From the target to the turrets should be a perfect 100 yards. You can do meters, no issue there, but make sure the distance is correct. Public ranges are not always accurate so trust but verify when checking the range value. If you are off a little bit due to the range, you can fix it in the formulas. I use software to check my tracking, both ColdBore and Field Firing Solutions have utilities to do the work for you.

If you do discover an issue, and as I said, 2% is pretty standard. Not to worry, you can easily account of this in your software. A 2% error will be considered spec by the company, so don’t waste your time with customer service. If you go 5% or higher, I would recommend sending it in for a fix.

When I review any new scopes, I test tracking each trip to the range. It’s important to see if any changes appear. I can also follow along with my dope as the rifle and ammo combination should not change, only the optic I am using. If my data has consistently shown I need 7.2 Mils to reach a 1000 yards and now with the same rifle and ammo combination I need 7.4 Mils, the scope would be my first check.

There are a lot of factors we are looking at; the rings are one, don’t skimp on the rings. Those discount rings you bought are not doing you any favors. A scope will translate across platforms, the more you spend, the better your investment. We have seen a lot of problem with inexpensive vertically split rings. The scopes will track up and to the right, but coming back and going left are a big problem. The number of students with unnoticed errors cannot be overstated. The biggest issue with these rings is their inability to return to zero. They will dial out fine, but back they get hung up.

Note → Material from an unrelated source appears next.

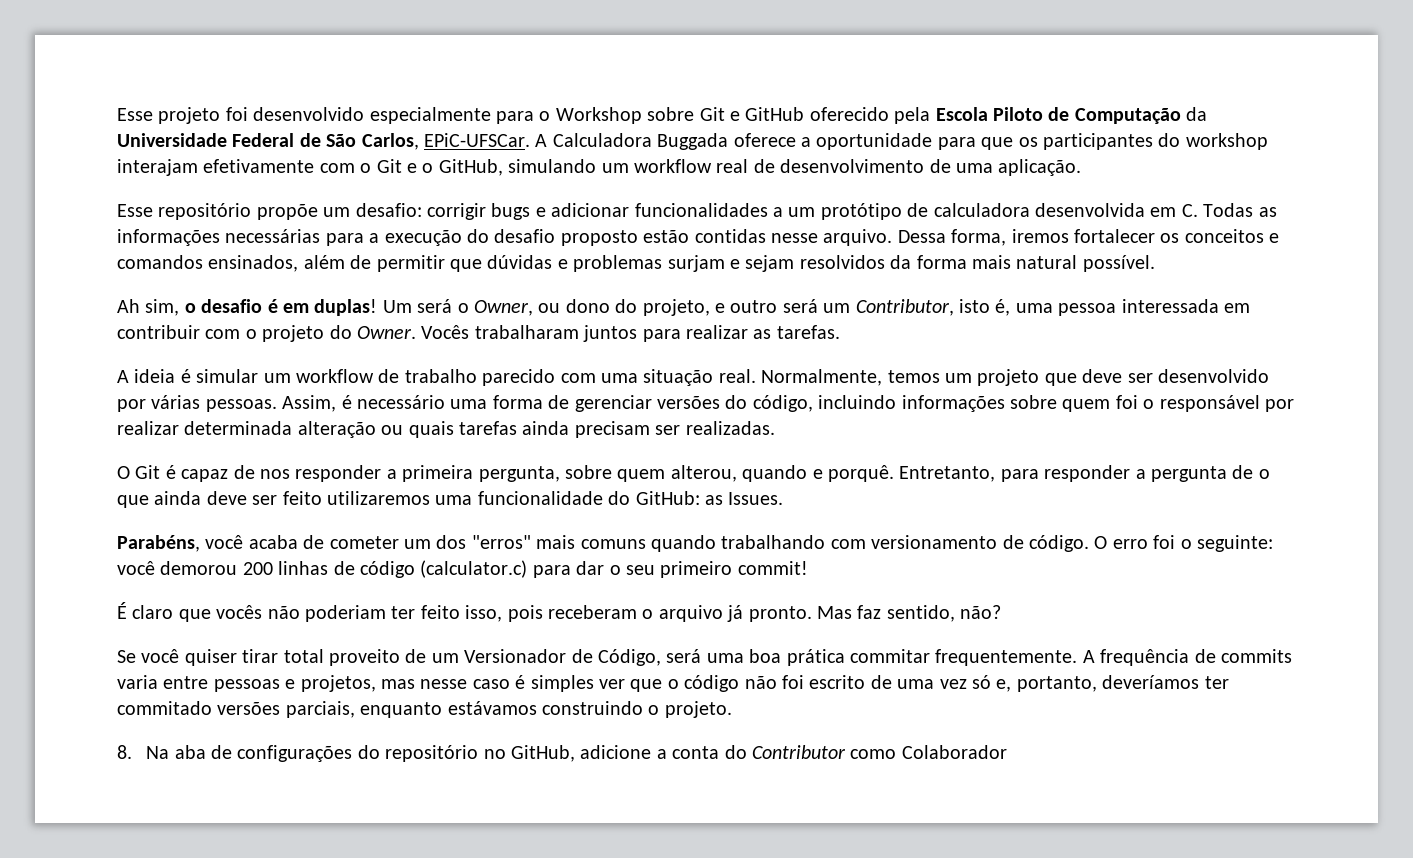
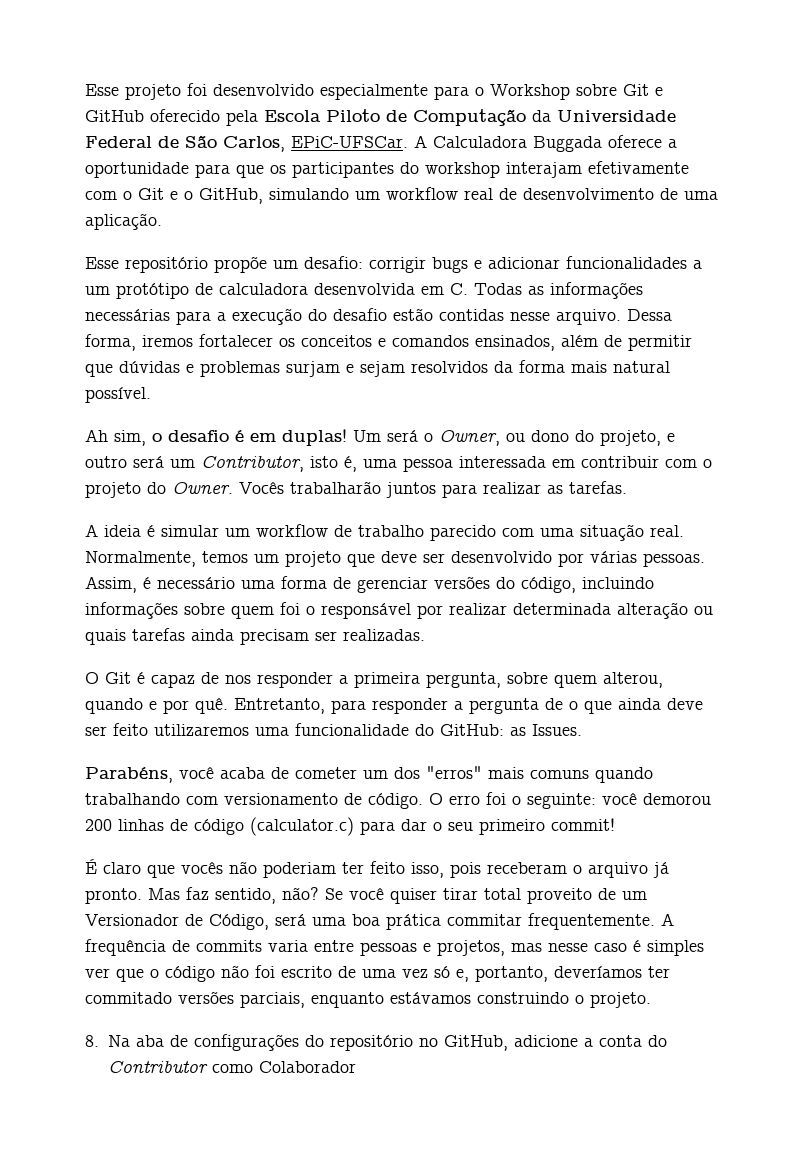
[560,230,638,246] proposto -> (387, 314) none
[474,325,579,339] trabalharam -> [290,481,381,494] trabalharão
[827,465,894,482] porquê. -> [163,697,228,714] por quê.
(1002, 612) // -> (319, 893) none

It’s no different than using a chronograph, zeroing your scope and turrets out, or grouping your lot of ammo. We want data, the better the records we keep, the more accurate we will be downrange. Dope, Data on Previous Engagement.

Here are the Sniper’s Hide Bullet Points for this month:

1. Tall Target Test your Scope regardless of cost
2. Use a minimum of 24 inches, 36 is better.
3. The Non-Firing Method is preferred.
4. Secure the scope, minimize any movement.
5. Record the values in your databook
6. Fix the errors in your software

Hope that gets you on the right track with scope testing. The more we know, the more comfortable we go. The beautiful part about doing this stuff over the winter breaks, no prone required. You spend a few great hours at the range without having to lay in the snow.